* Data provided
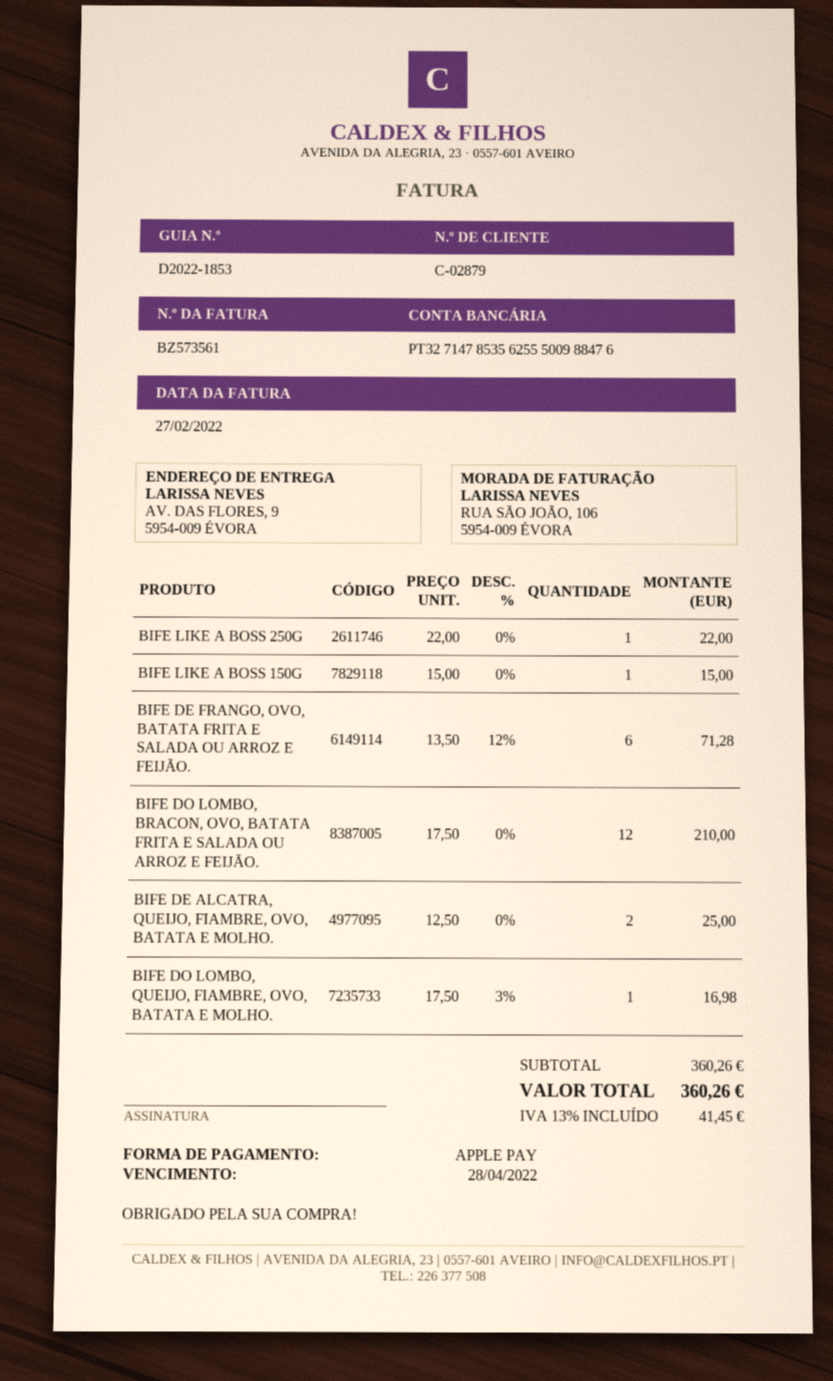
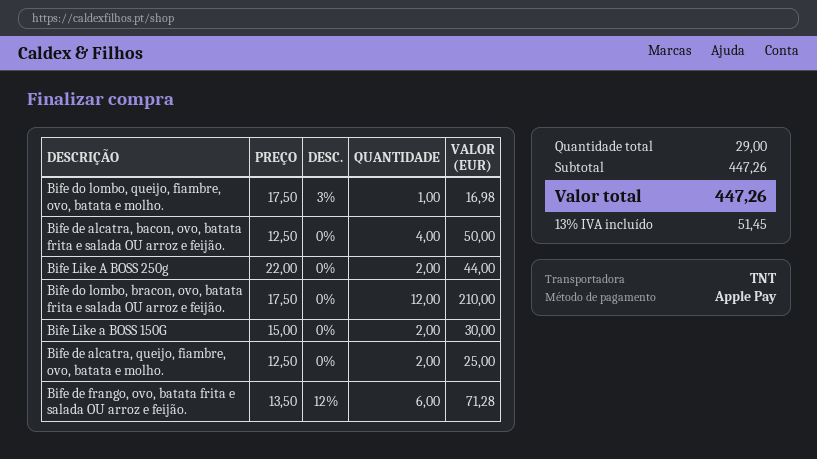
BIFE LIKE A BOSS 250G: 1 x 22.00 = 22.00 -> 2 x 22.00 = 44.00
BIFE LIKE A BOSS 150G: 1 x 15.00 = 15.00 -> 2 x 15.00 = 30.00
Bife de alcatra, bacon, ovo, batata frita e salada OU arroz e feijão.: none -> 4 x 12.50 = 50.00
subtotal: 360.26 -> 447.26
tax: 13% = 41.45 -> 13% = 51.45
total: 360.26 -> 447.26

* What the task requires
Write out the data precisely as given, excluding the pictures.

* Written answer
BIFE LIKE A BOSS 250G: 1 x 22.00 = 22.00 -> 2 x 22.00 = 44.00
BIFE LIKE A BOSS 150G: 1 x 15.00 = 15.00 -> 2 x 15.00 = 30.00
Bife de alcatra, bacon, ovo, batata frita e salada OU arroz e feijão.: none -> 4 x 12.50 = 50.00
subtotal: 360.26 -> 447.26
tax: 13% = 41.45 -> 13% = 51.45
total: 360.26 -> 447.26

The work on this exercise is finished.